> _Work to be completed_:
Your answer should be the lines below from the one holding "- The Arduino" through the one holding "need to be installed.", copied exactly and with nothing else.

> _Input data_:
•••••

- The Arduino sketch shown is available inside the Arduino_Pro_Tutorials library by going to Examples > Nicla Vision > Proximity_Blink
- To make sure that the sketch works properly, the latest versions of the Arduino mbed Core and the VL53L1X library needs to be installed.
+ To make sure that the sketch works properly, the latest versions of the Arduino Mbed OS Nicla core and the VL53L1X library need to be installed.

•••••

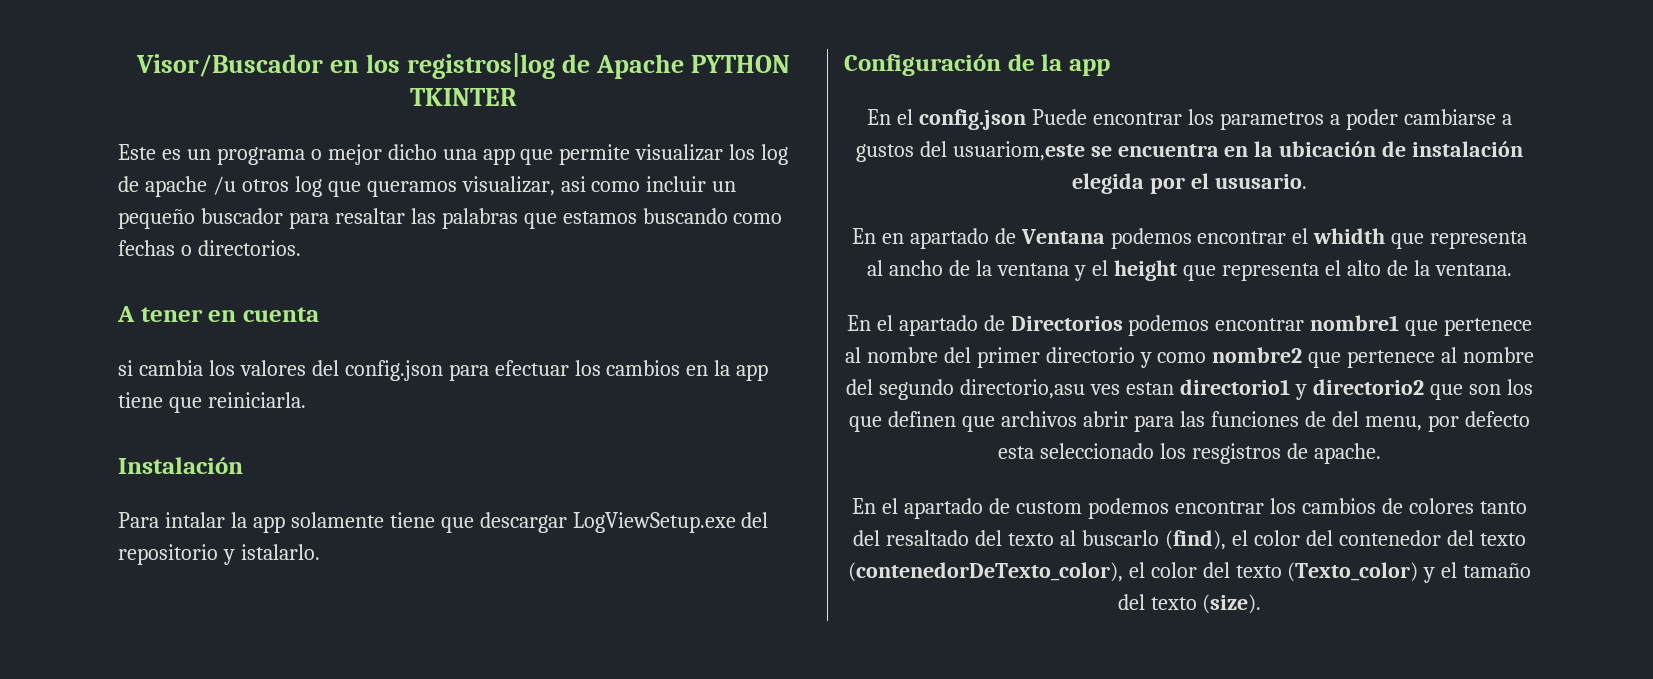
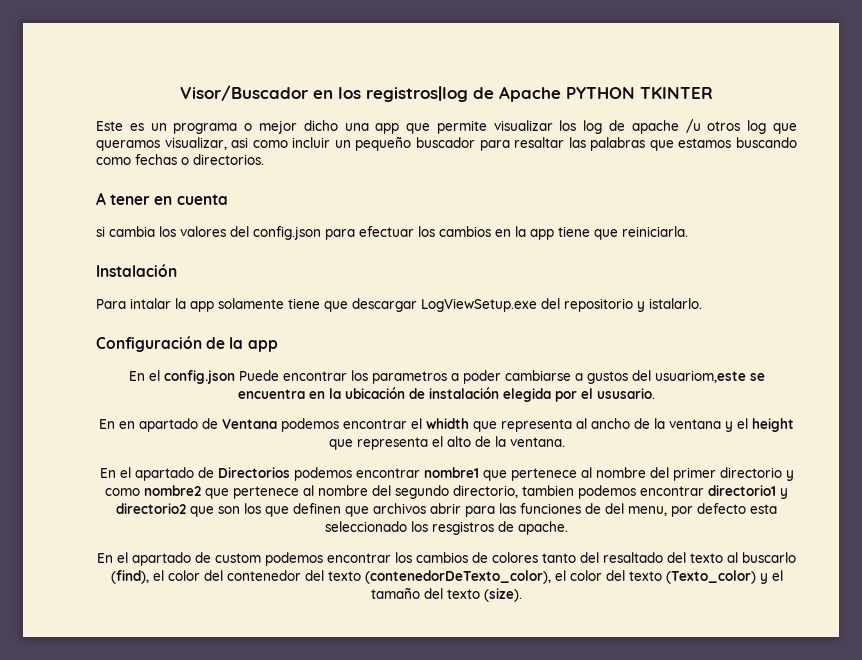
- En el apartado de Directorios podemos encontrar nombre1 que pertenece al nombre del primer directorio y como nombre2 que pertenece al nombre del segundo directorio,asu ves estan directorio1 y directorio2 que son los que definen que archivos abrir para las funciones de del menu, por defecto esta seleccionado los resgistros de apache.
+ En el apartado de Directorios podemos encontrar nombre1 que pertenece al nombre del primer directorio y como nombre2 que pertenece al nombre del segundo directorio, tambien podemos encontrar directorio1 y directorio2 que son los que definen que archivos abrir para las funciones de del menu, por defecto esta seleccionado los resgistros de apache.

•••••

> _Answer box_:
- The Arduino sketch shown is available inside the Arduino_Pro_Tutorials library by going to Examples > Nicla Vision > Proximity_Blink
- To make sure that the sketch works properly, the latest versions of the Arduino mbed Core and the VL53L1X library needs to be installed.
+ To make sure that the sketch works properly, the latest versions of the Arduino Mbed OS Nicla core and the VL53L1X library need to be installed.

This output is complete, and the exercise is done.